Currently in the United States, the hospital is the center of the healthcare universe. Medical practices are owned by or affiliated with hospital-based medical centers and networks. While many community-based health-promotion services exist, they are often disconnected from mainstream medical facilities, and most physicians are unaware of them.
I would like to see health care centered in the home and community with healthcare providers in each apartment complex or neighborhood. Home visits would be routine and technology would enable healthcare to be delivered safely and effectively at home. Practices would be equipped to provide a “hospital at home” when necessary. You could access services for vaccinations and treatment for chronic diseases in neighborhood settings. I also can see the day when using wearable and/or at-home monitors could signal healthcare professionals of your personal risks so that they could step in to prevent problems.
Several aspects of my hopes for healthy aging are influenced by programs that already exist, especially for traditionally underserved populations. For example, many cities are building more affordable and subsidized senior housing facilities, although they often lack architectural and environmental standards or supportive services that can promote the health of their residents.
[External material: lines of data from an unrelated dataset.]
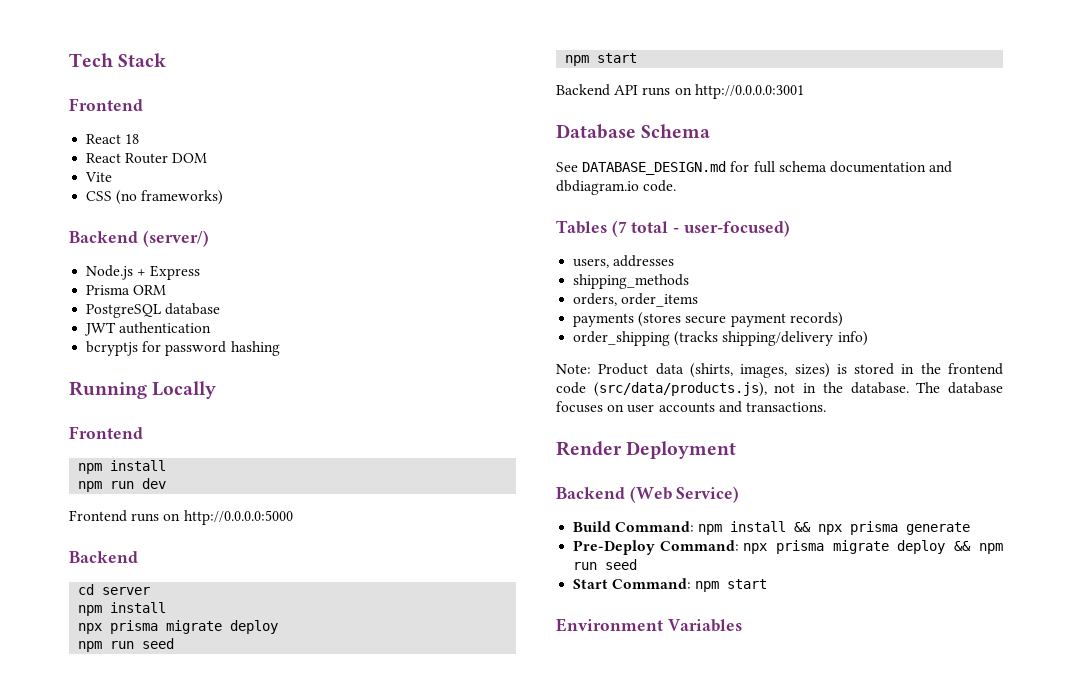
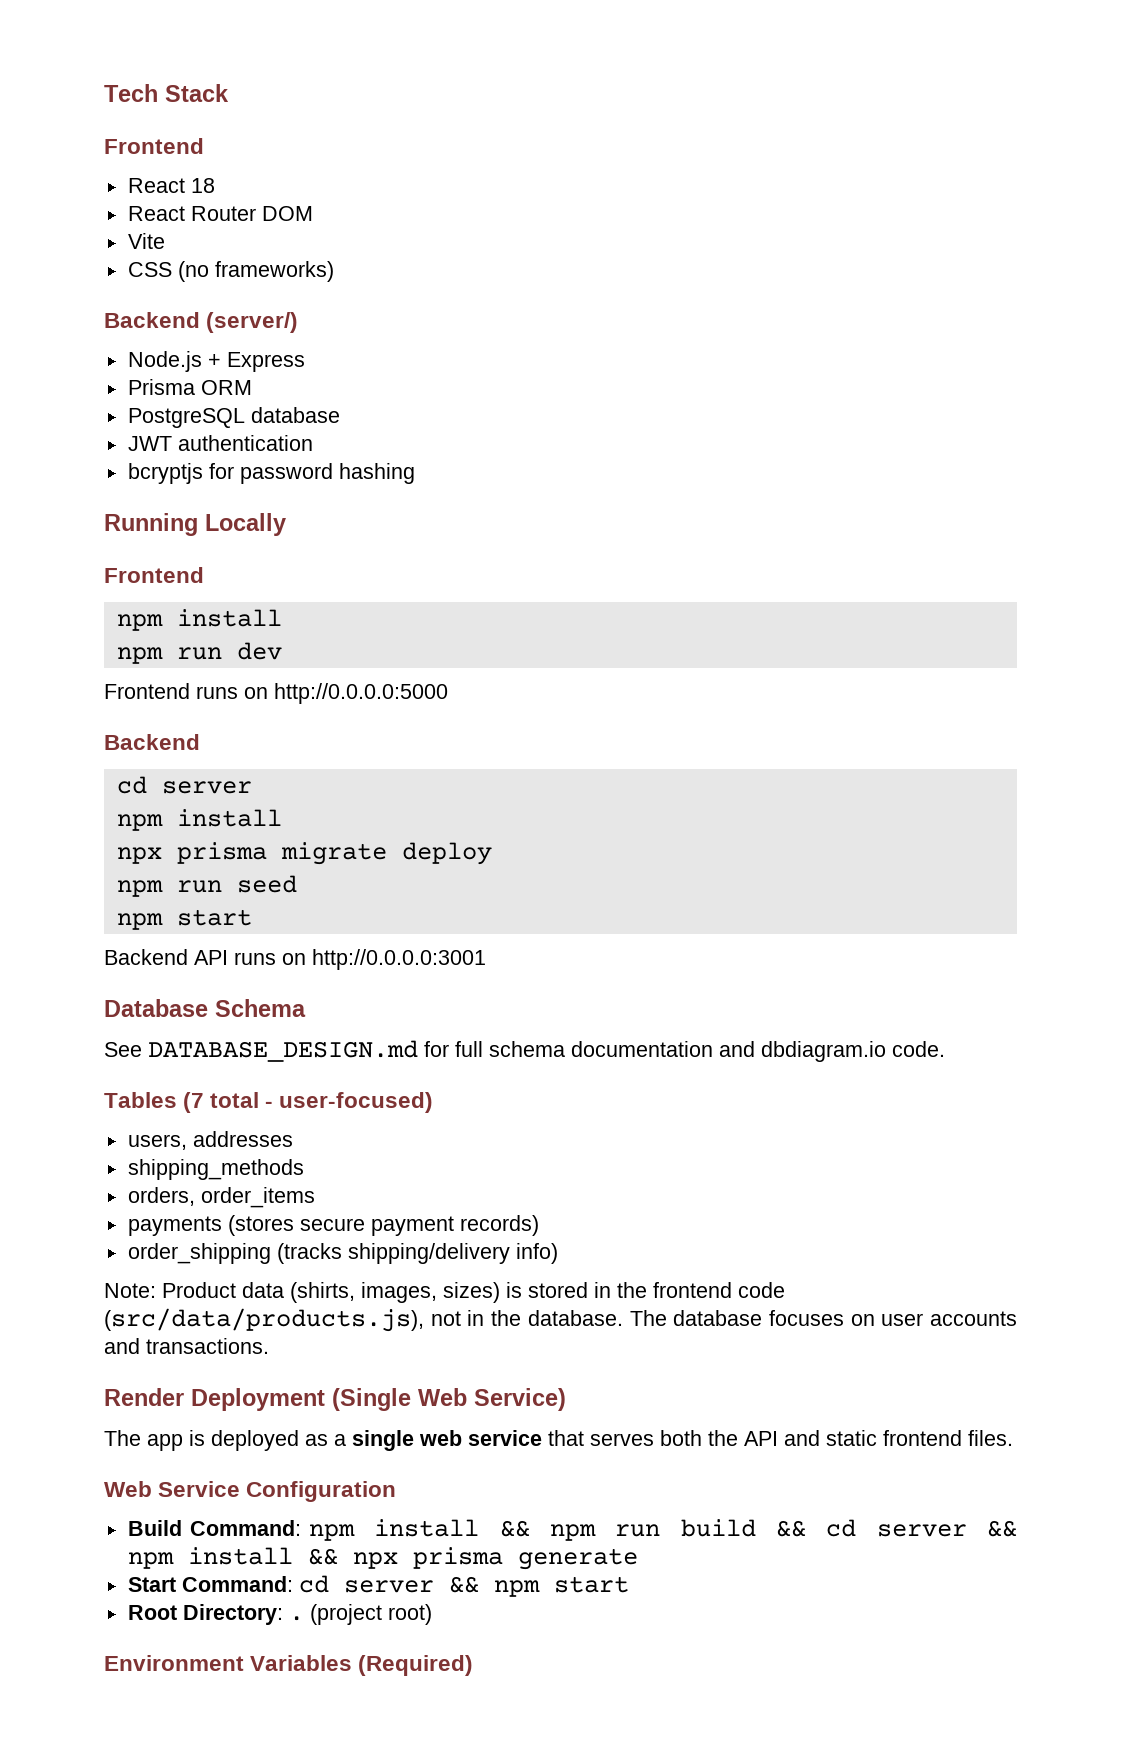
- Render Deployment
- Backend (Web Service)
+ Render Deployment (Single Web Service)
+ The app is deployed as a single web service that serves both the API and static frontend files.
+ Web Service Configuration
- Build Command: npm install && npx prisma generate
- Pre-Deploy Command: npx prisma migrate deploy && npm run seed
+ Build Command: npm install && npm run build && cd server && npm install && npx prisma generate
- Start Command: npm start
+ Start Command: cd server && npm start
+ Root Directory: . (project root)
- Environment Variables
+ Environment Variables (Required)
- The “Community Aging in Place—Advancing Better Living for Elders” (CAPABLE) program developed at the Johns Hopkins School of Nursing provides home-based nursing, occupational therapy, and repair services for low-income older adults to increase mobility, functionality, and capacity to age in place.
- Vermont’s “Support and Services at Home” (SASH) deploys a wellness nurse and care coordinator who engage social-service agencies, community health providers, and nonprofit housing organizations to enable Vermonters to live independently at home.
- The Massachusetts Health Policy Commission is supporting Hebrew SeniorLife’s “Right Care, Right Place, Right Time” (R3) project in low income senior housing to test the effect of supportive services on health care utilization.
These worthwhile initiatives are unfortunately limited to select populations. We need ways to fund programs like these across the country.
By combining the resources of government agencies, states, cities, private insurers, developers, and others, we could build model communities and test their impact on public health. I hope that by thinking about what we would like our later years to look like, future leaders can be more deliberate in creating living environments that promote a long and productive health span.